NASSAU, BAHAMAS — Speaker of the House of Assembly Halson Moultrie said the government is in for a surprise in Parliament today, as he bemoaned the government’s continued absconding of the Parliament’s function and oversight on the second Wednesday of each month to have questions answered.
“This coming Wednesday, they are going to be in for a surprise,” said Moultrie, who appeared as a guest on radio talk show The Hit Back with Nahaja Black.
Last November, the speaker challenged the executive branch to answer questions put forth in Parliament.
At the time, the speaker said the government has a duty to the Bahamian people to answer questions for their stewardship and pledged to focus his attention on deepening The Bahamas’ democracy by “making certain things happen”.
He acknowledged that both the Progressive Liberal Party (PLP) and the current administration have refused to answer any questions in Parliament.
He referred to his “obligation” to implement certain changes on Monday as the clock winds down to the general election, something he believes could be called in June of this year.
“[There was] urgency to be able to get some of [what] I believe should be done before June of this year,” he said.
Asked whether becoming the speaker impeded his abilities as an MP, Moultrie said while he wished to contribute to debate in the House of Assembly, he does not regret the chair as it allows him to “right the wrongs in the system”.
“For example, if I am able to make the Parliament function in its oversight role in terms of holding the government to account according to Article 72 of the Constitution, I think I will save The Bahamas millions and millions of dollars,” he said.
“If I am able to cause there to be the proper checks and balances on the executive function.
“Because right now, as it is or it was in particular with the Public Accounts Committee (PAC) not being able to function, there was no way for the Parliament to exercise its oversight role of government expenditure.
“They were not forced to produce documents or answer questions and the second role of the Parliament in its oversight capacity, which we saw a mockery of the system last Wednesday, when the majority side was able to — based on some bogus rules, in my estimation, that the PLP put in place in 2005 — they are suffering from today.
“The majority party is able to decide the agenda despite the rules.

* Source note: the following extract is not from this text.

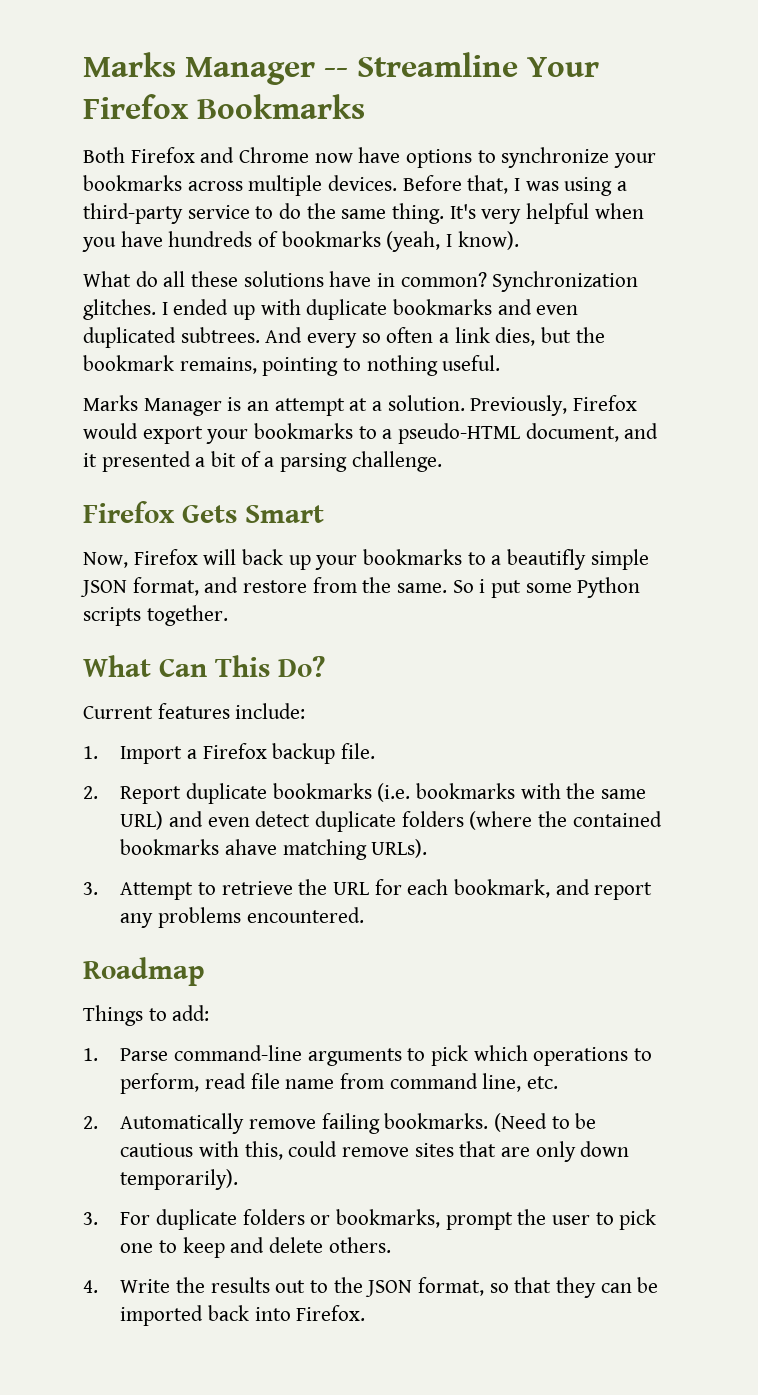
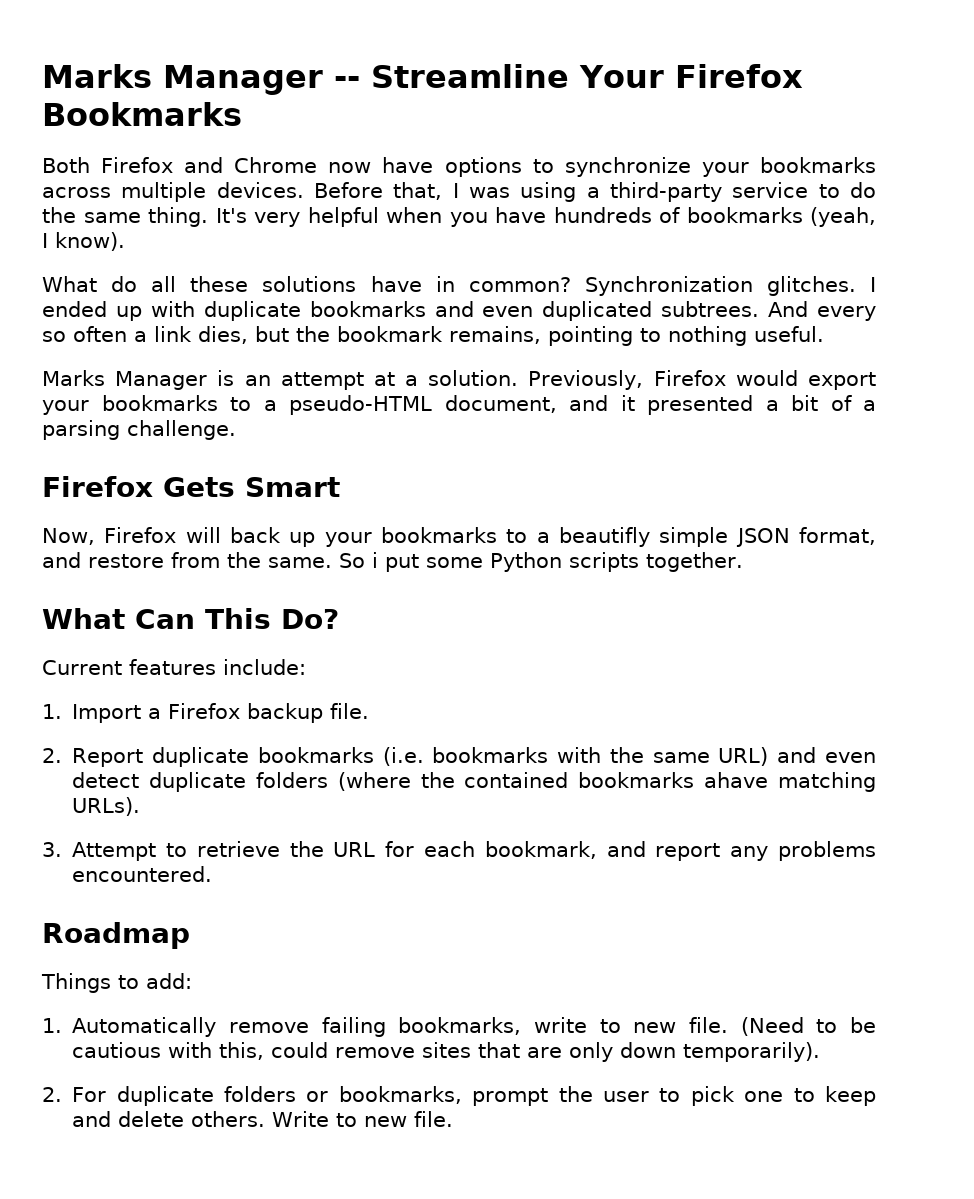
[120,1045,653,1066] [120,1073,559,1094] [83,1113,489,1134] Parse command-line arguments to pick which operations to perform, read file name from command line, etc. // 2. Automatically remove failing bookmarks. -> [72,1017,728,1037] Automatically remove failing bookmarks, write to new file.
[83,1212,98,1225] 3. -> [42,1087,62,1102] 2.
[83,1277,659,1298] [120,1305,366,1326] // 4. Write the results out to the JSON format, so that they can be imported back into Firefox. -> [272,1111,454,1127] Write to new file.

Now, the bill that was before the Parliament, no one can convince me that was significant in terms of its passage. The Court of Appeal amendment bill was only making an adjustment for the Court of Appeal to hire a number of deputy or assistant registrars. Come on, give me a break; you are going to change the function of the Parliament, which is to allow ministers and the prime minister to answer questions?
“You want to vote not to answer questions — and the PLP, both of them, are guilty of this.
“In the previous session, the PLP never answered a question. As a matter of fact, they didn’t meet on the second Wednesday of any month to avoid answering questions.
“This time, if we meet on a Wednesday, the government always, by resolution, because the majority could determine that we are not following that particular agenda: ‘Rule 39 (2); we’re going to go with 39(1)’…
“That should only happen if what is happening is more urgent or necessary than the oversight function of the Parliament, which in most cases it is not.
“So, this coming Wednesday, they are going to be in for a surprise. You have to come to the House on Wednesday.”